Intelijen AS: Serangan Iran Gagal Hancurkan Nuklir?
Serangan militer Amerika Serikat (AS) terhadap tiga fasilitas nuklir Iran pada Juni 2025, yang digaungkan sebagai keberhasilan besar oleh Presiden Donald Trump, ternyata menimbulkan kontroversi. Laporan intelijen AS menunjukkan serangan tersebut tidak menghancurkan komponen inti program nuklir Iran, melainkan hanya menunda kemajuannya beberapa bulan.
Klaim keberhasilan total yang dilontarkan oleh Trump dan pejabat lainnya langsung dipertanyakan setelah beredarnya laporan intelijen yang lebih realistis. Perbedaan pandangan ini memicu perdebatan mengenai efektivitas serangan dan transparansi informasi kepada publik.
Penilaian Intelijen AS: Serangan Hanya Menunda Program Nuklir Iran
Badan Intelijen Pertahanan (DIA), badan intelijen Pentagon, mengeluarkan penilaian awal yang menyatakan bahwa serangan AS terhadap fasilitas nuklir Iran di Fordow, Natanz, dan Isfahan hanya menunda program nuklir Iran beberapa bulan.
Penilaian ini didasarkan pada analisis kerusakan yang dilakukan oleh Komando Pusat AS pasca-serangan. Kerusakan yang terjadi sebagian besar terbatas pada bangunan di atas tanah.
Meskipun analisis masih berlangsung, temuan awal ini bertentangan dengan klaim Trump yang menyatakan serangan tersebut “benar-benar dan sepenuhnya menghancurkan” fasilitas pengayaan nuklir Iran.
Persediaan uranium yang diperkaya Iran juga dilaporkan tidak hancur, dan sebagian besar sentrifus tetap utuh.
Perbedaan Pendapat Pejabat AS dan Kontroversi Informasi
Gedung Putih membantah penilaian DIA, menyebutnya salah dan menuding kebocoran informasi tersebut sebagai upaya untuk merendahkan Presiden Trump.

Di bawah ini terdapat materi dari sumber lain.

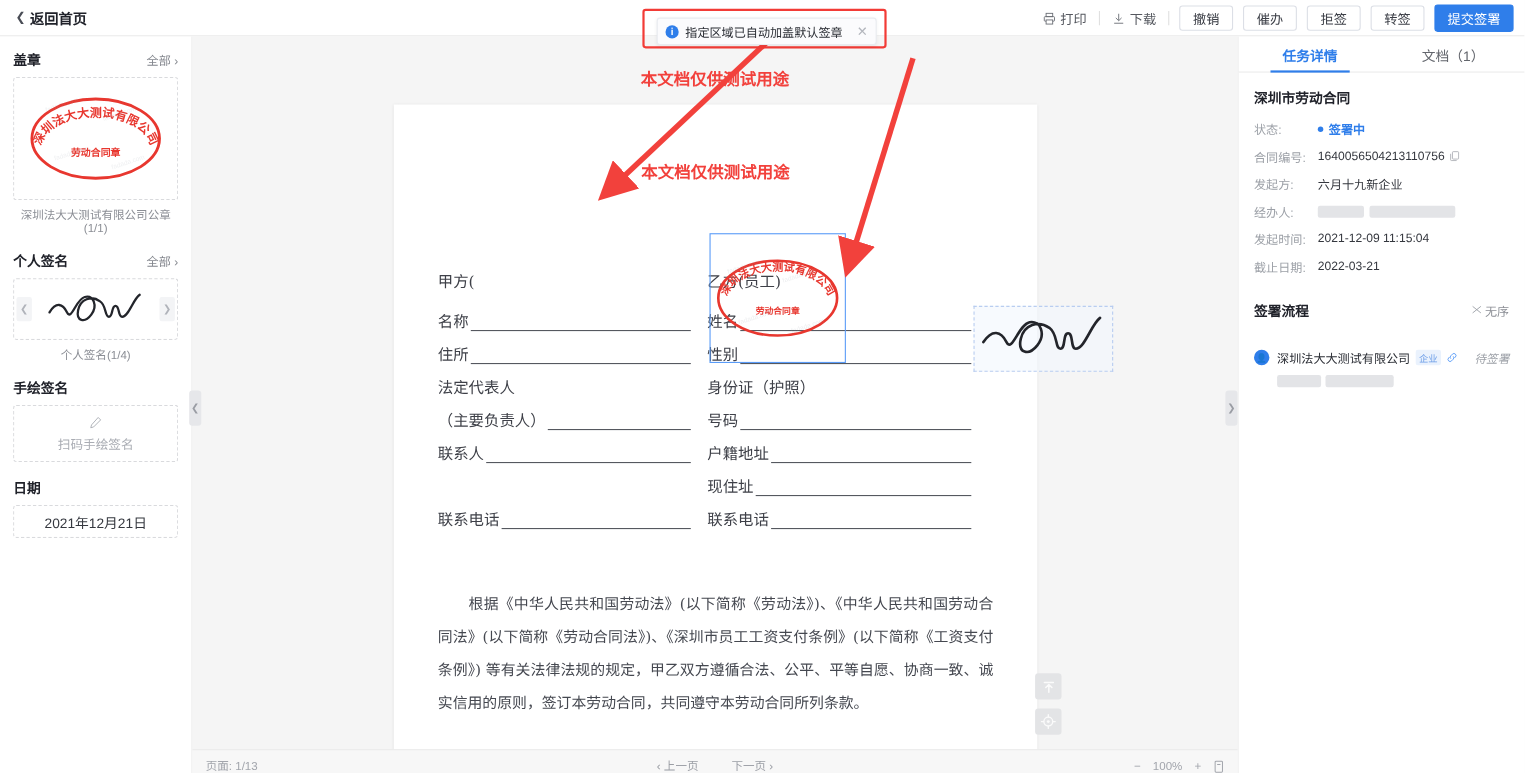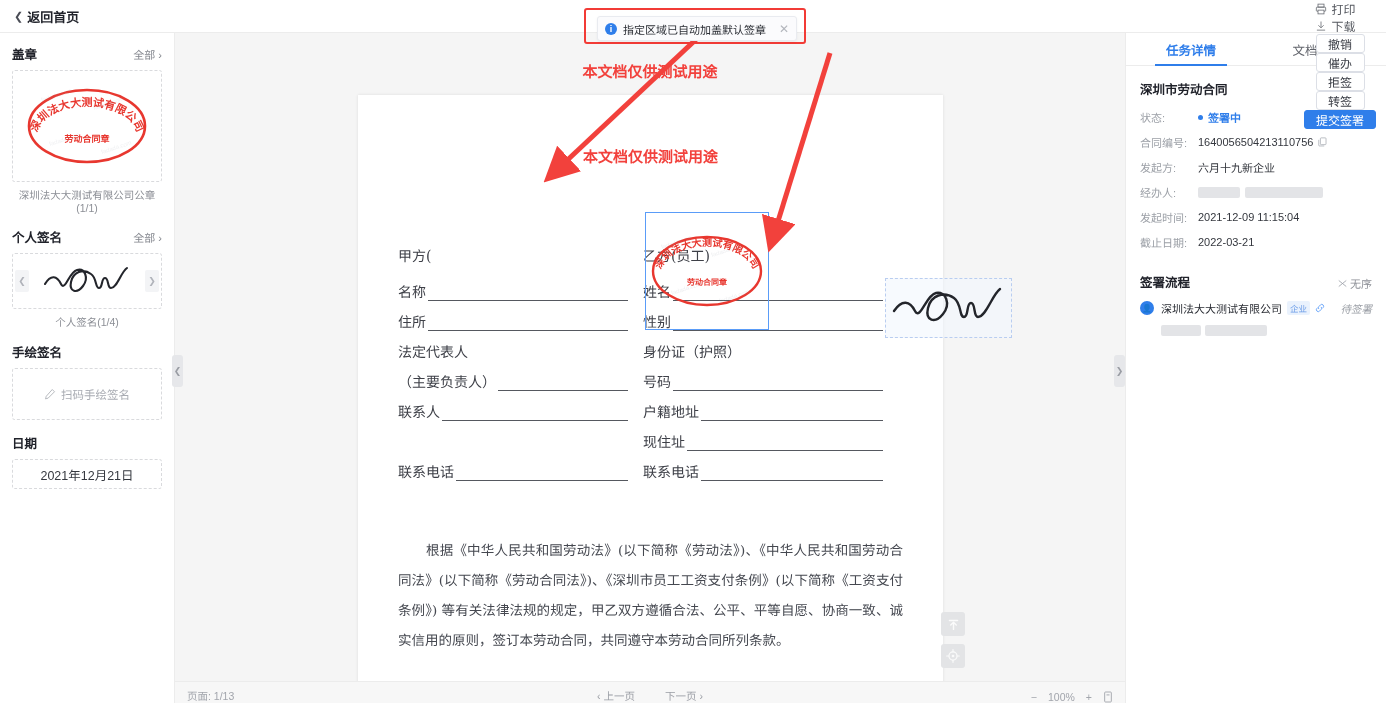--- a/index.html
+++ b/index.html
@@ -28,7 +28,7 @@
 
   .top-actions {
     position: absolute; right: 10px; top: 0; height: 33px;
-    display: flex; align-items: center; gap: 0; flex-direction: column;
+    display: flex; align-items: center; gap: 0;
   }
   .icon-action {
     display: flex; align-items: center; gap: 4px;

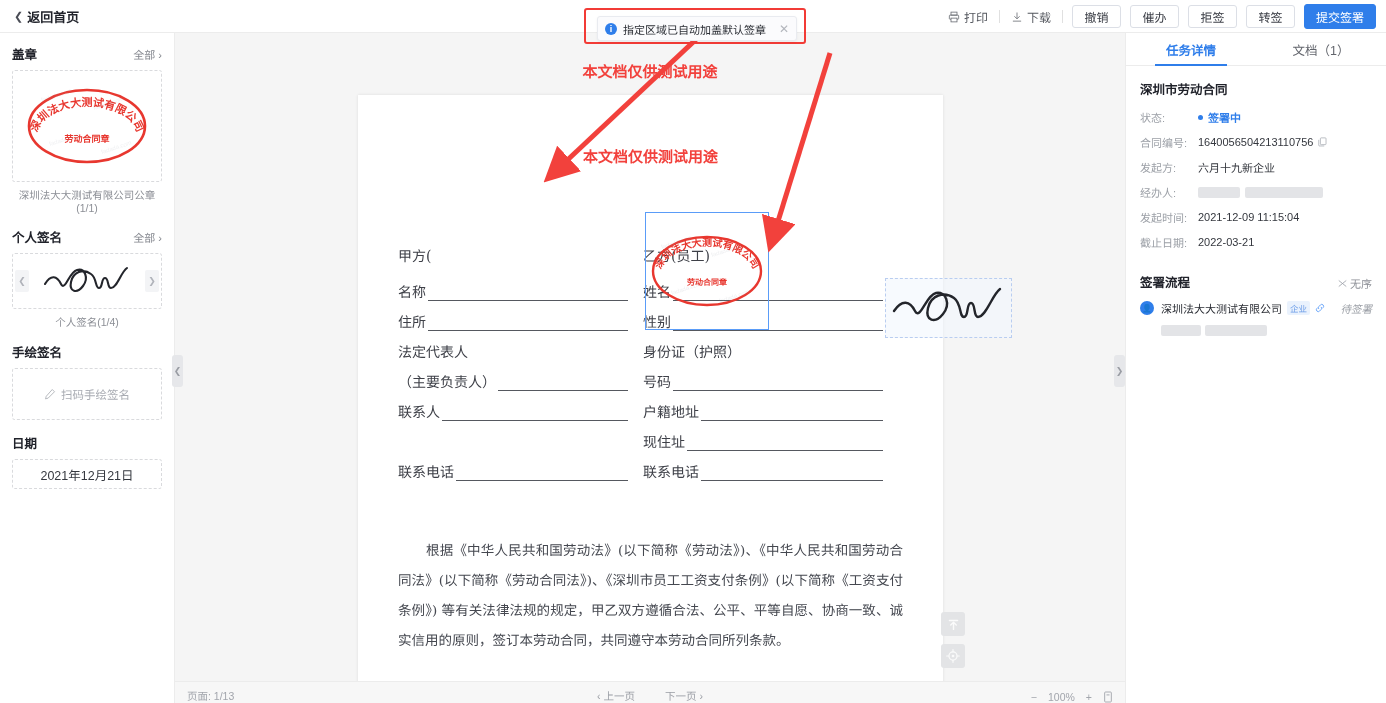--- a/index.html
+++ b/index.html
@@ -226,8 +226,8 @@
   .copy-ic { color: #a6a9b0; font-size: 10px; cursor: pointer; }
   .redact { display: inline-block; height: 11px; background: #e3e4e7; border-radius: 2px; }
   .flow-head {
-    display: flex; align-items: flex-end; justify-content: space-between;
-    margin-top: 22px; margin-bottom: 9px;
+    display: flex; align-items: center; justify-content: space-between;
+    margin-top: 22px; margin-bottom: 26px;
   }
   .flow-title { font-size: 12.5px; font-weight: 700; color: #20222a; }
   .flow-mode { font-size: 11px; color: #8b8e95; display: flex; align-items: center; gap: 3px; }

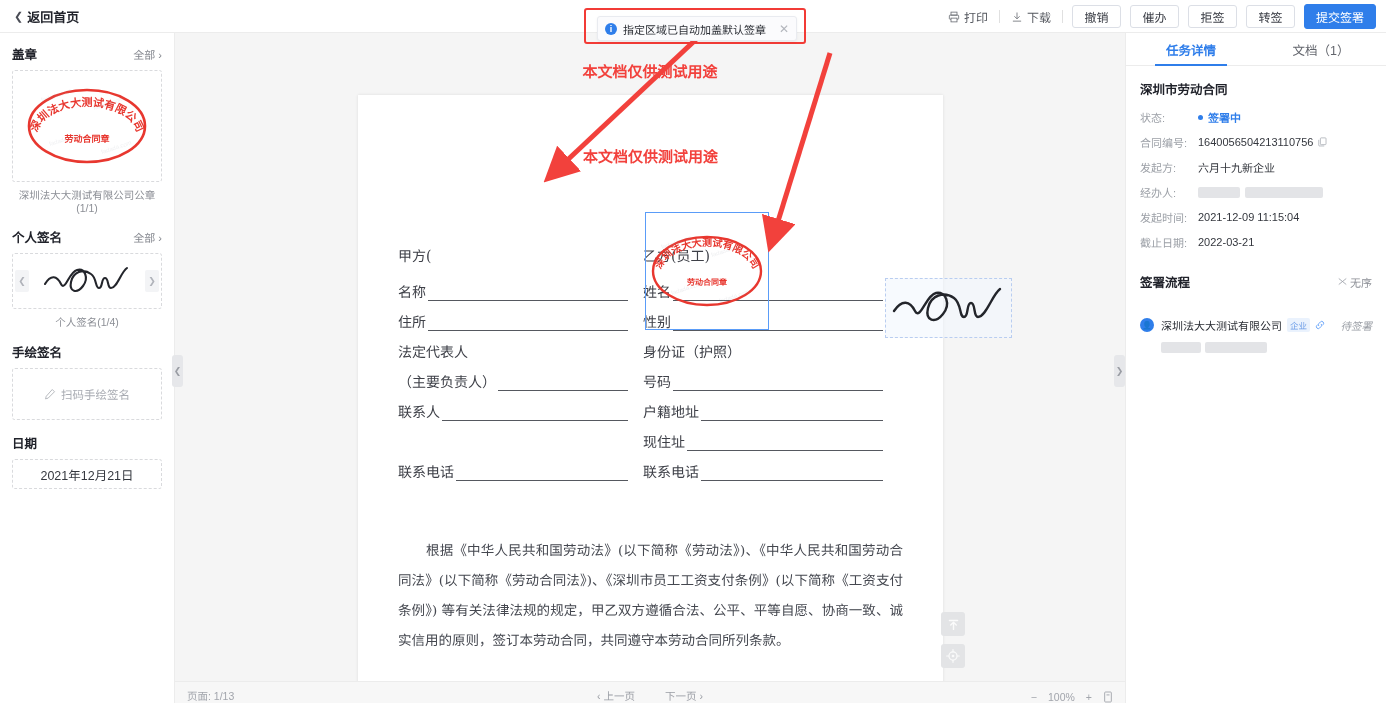--- a/index.html
+++ b/index.html
@@ -88,7 +88,7 @@
   .card.stamp { height: 112px; }
   .card.sign { height: 56px; margin-top: 0; }
   .card.hand {
-    height: 52px; font-size: 11.5px; color: #a9acb3; gap: 5px;
+    height: 52px; font-size: 11.5px; color: #a9acb3; gap: 5px; flex-direction: column;
   }
   .card-caption {
     text-align: center; font-size: 10.5px; color: #8b8e95; margin: 5px 0 0 0;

Sekretaris Pers Gedung Putih, Karoline Leavitt, bahkan menuding kebocoran informasi rahasia sebagai tindakan seorang “pecundang anonim tingkat rendah” di komunitas intelijen.
Sementara itu, Menteri Pertahanan Pete Hegseth tetap bersikeras bahwa ambisi nuklir Iran telah “dihancurkan,” menekankan keberhasilan operasi militer AS.
Pernyataan Hegseth ini bertentangan dengan temuan intelijen yang menunjukkan kerusakan yang lebih terbatas daripada yang diklaim.
Ketua Kepala Staf Gabungan Dan Caine lebih berhati-hati, menyatakan bahwa masih terlalu dini untuk menilai sepenuhnya dampak serangan tersebut.
Dampak Serangan dan Perbandingan dengan Aksi Israel
Serangan-serangan Israel terhadap fasilitas nuklir Iran beberapa hari sebelum operasi militer AS turut menjadi bagian dari konteks peristiwa ini.
Israel, meskipun turut serta dalam aksi militer, membutuhkan bom penghancur bunker AS seberat 30.000 pon untuk melengkapi operasi mereka.
Meskipun bom-bom tersebut dijatuhkan di dua fasilitas nuklir utama, Fordow dan Natanz, mereka tidak sepenuhnya menghancurkan sentrifus dan uranium yang diperkaya.
Penilaian Israel sendiri juga menemukan kerusakan yang lebih sedikit di Fordow daripada yang diharapkan. Namun, Israel memperkirakan bahwa gabungan aksi militer AS dan Israel telah menunda program nuklir Iran selama dua tahun.
Perlu dicatat bahwa Israel telah menyatakan secara terbuka, bahkan sebelum operasi militer AS, bahwa program nuklir Iran telah tertunda selama dua tahun.
Kesimpulannya, meskipun operasi militer AS disebut sukses oleh beberapa pejabat, laporan intelijen menunjukkan dampaknya lebih terbatas daripada yang diklaim, hanya menunda program nuklir Iran beberapa bulan. Perbedaan penilaian ini menimbulkan pertanyaan mengenai transparansi dan akurasi informasi yang disampaikan kepada publik.
Ketidaksesuaian informasi antara klaim pejabat pemerintah dan temuan intelijen menyoroti pentingnya transparansi dan akurasi informasi dalam konteks keamanan nasional. Analisis dampak jangka panjang dari serangan ini masih terus berlanjut, dan dibutuhkan waktu untuk menilai sepenuhnya konsekuensi dari tindakan militer tersebut terhadap program nuklir Iran.